Coincidentally, a month later, at the screening of a Japanese film about Sugihara in Vancouver, Takahashi met Bluman’s brother, George Bluman, a UBC math professor. She told Bluman, who knew other descendants, about the Sugihara Hall’s request for messages.

With the help of videographer Setsuko Hattori, Takahashi produced the film about seven Vancouver families. “If they had not stepped up to tell their stories, this film would never have been achieved,” Takahashi said.

While in Montreal, Takahashi conducted interviews with numerous local families associated with Sugihara’s actions, including Rita Markland, whose former husband, Sosha Wolanski, received a Sugihara visa and fled to India before coming to Canada. Markland’s name was discovered through the Montreal Holocaust Centre.

The journalist also discovered Therese Romer living in Montreal, whose father, Tadeusz Romer, was the Polish ambassador to Japan between 1937 and 1941. Therese was 15 years old when the Jews were seeking Polish documents necessary to obtain destination visas.

“The refugees escaped in such a hurry without any identification,” she said. “My father and his staff were able to provide birth certificates, passports and proof of education and/or military service so that they could then apply for Canadian and other destination visas. He didn’t distinguish between Jew and non-Jew.
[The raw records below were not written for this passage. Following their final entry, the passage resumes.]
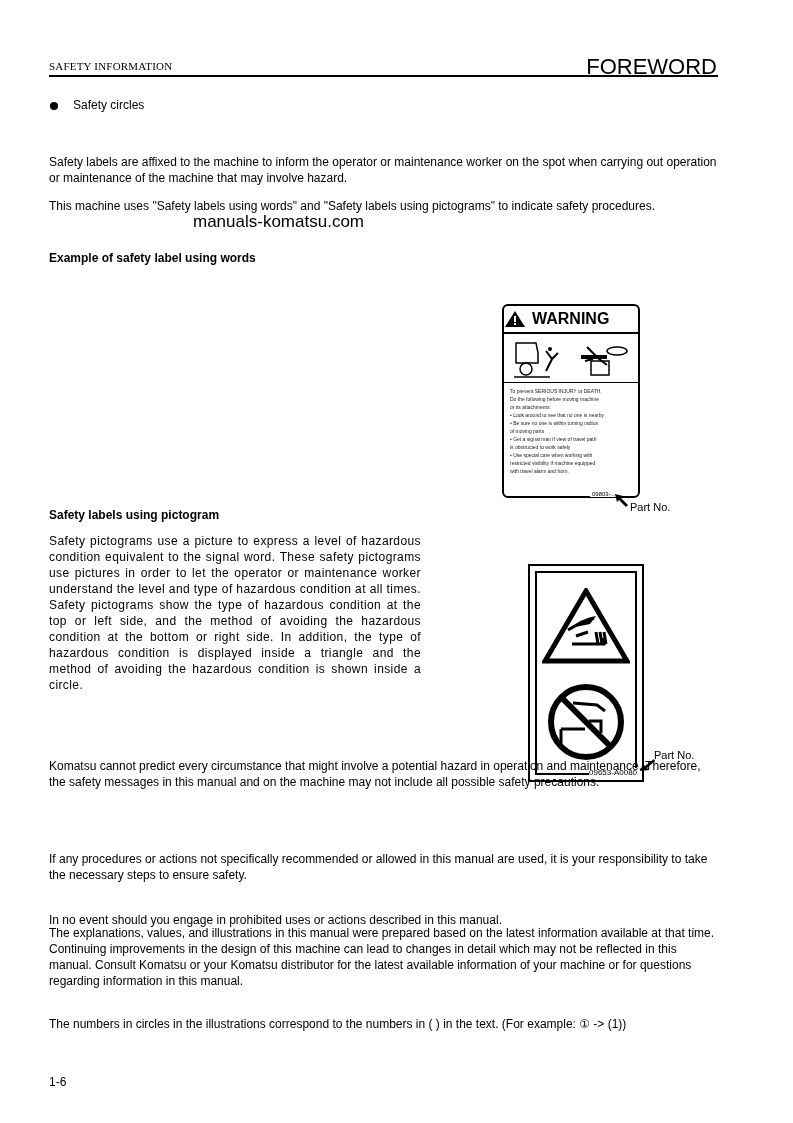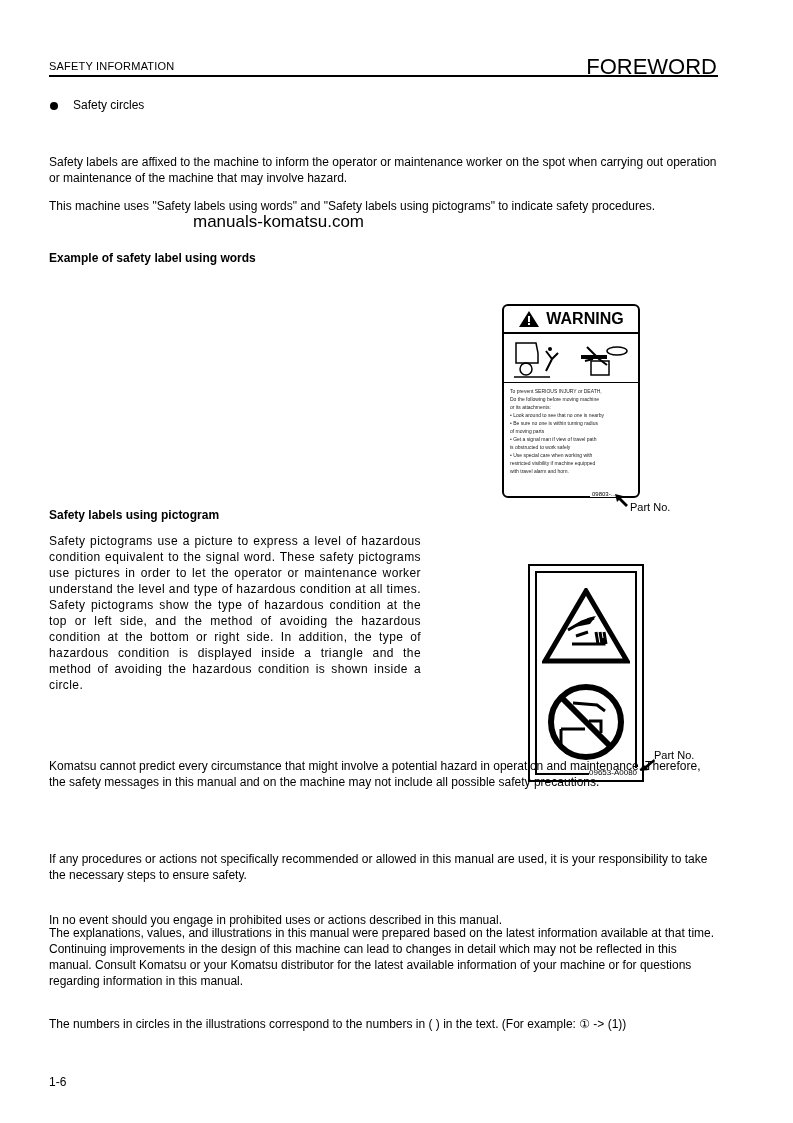--- a/index.html
+++ b/index.html
@@ -6,7 +6,7 @@
   body { width:793px; height:1123px; position:relative; overflow:hidden;
          font-family:"Liberation Sans", sans-serif; color:#000; }
   .abs { position:absolute; }
-  .hdr-left { left:49px; top:60px; font-size:11px; letter-spacing:0.2px; }
+  .hdr-left { left:49px; top:60px; font-size:11px; letter-spacing:0.2px;font-family:Liberation Serif, serif; }
   .hdr-right { right:76px; top:54px; font-size:22px; }
   .hdr-rule { left:49px; top:75px; width:669px; height:2px; background:#000; }
   .bullet { left:50px; top:102px; width:8px; height:8px; border-radius:50%; background:#000; }

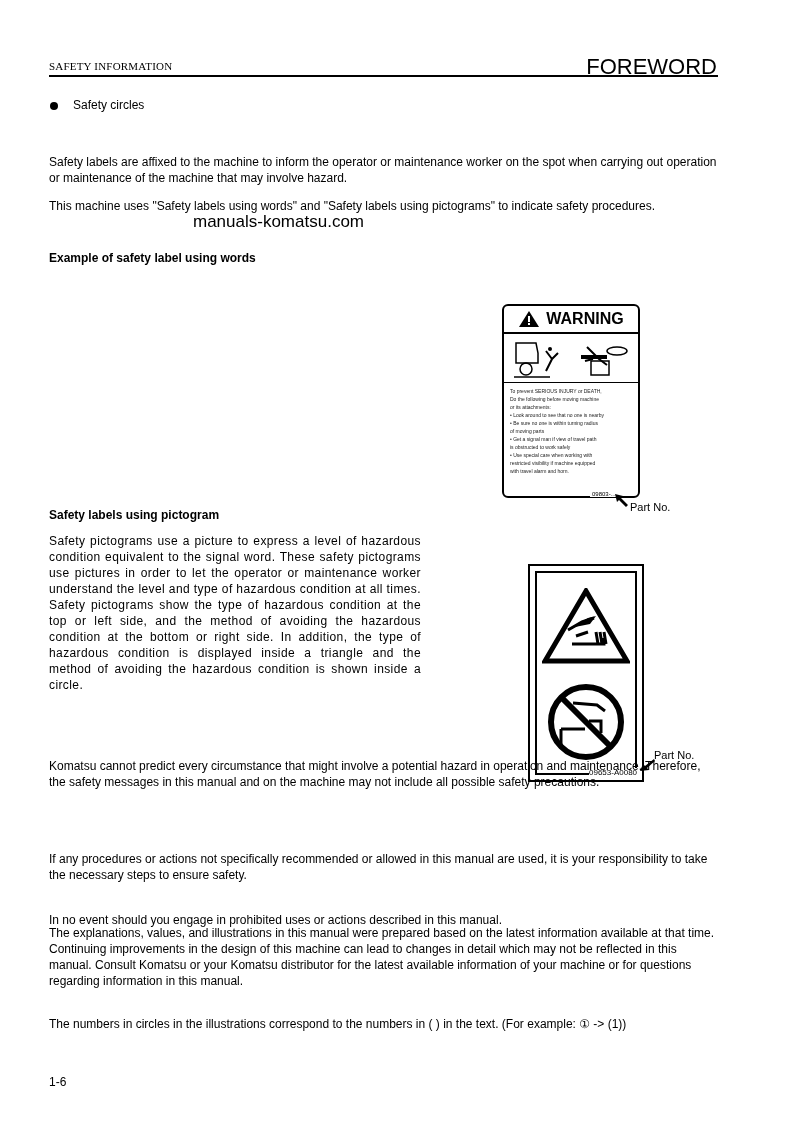--- a/index.html
+++ b/index.html
@@ -16,7 +16,7 @@
   .subhead { left:49px; font-size:12px; font-weight:bold; }
   .picto-text { left:49px; top:533px; width:372px; font-size:12px; line-height:16px; text-align:justify; letter-spacing:0.4px; }
   .warn-label { left:502px; top:304px; width:134px; height:190px; border:2px solid #000; border-radius:6px; background:#fff; }
-  .warn-head { height:26px; border-bottom:2px solid #000; display:flex; align-items:center; justify-content:center; gap:6px; font-size:16px; font-weight:bold; }
+  .warn-head { height:26px; border-bottom:2px solid #000; display:flex; align-items:center; justify-content:flex-start; gap:6px; font-size:16px; font-weight:bold; }
   .warn-pics { height:48px; border-bottom:1px solid #000; display:flex; align-items:center; justify-content:space-around; }
   .warn-text { padding:4px 6px; font-size:5px; line-height:8px; color:#222; }
   .warn-partno { left:590px; top:491px; font-size:6px; background:#fff; padding:0 2px; }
If you were Polish, you were Polish and had a right to your identity.”

Suffering great hardships, the refugees had to travel via the Trans-Siberian Railroad to Vladivostok, then by boat in rough seas to Tsuruga, Japan.

Takahashi has made it her mission to meticulously research and write about these Canadians. “The Japanese people do not see the Jewish people as different from any other Caucasians,” she explained. “The Jewish refugees received many acts of kindness throughout their stay in Japan, like a simple act of offering apples as they alighted from the boats arriving from Vladivostok.”

Back at the Holocaust Museum, Herscovitch acknowledged that “it is important to get these survival messages out there because it may result in more descendants speaking out about their parents’ triumphant escapes from the Nazis.”

Shelly Fabian is a freelance journalist, writer and public relations consultant whose father received a transit visa from Chiune Sugihara. Marlene Eisner is a Montreal-born journalist and editor. She now lives in Toronto.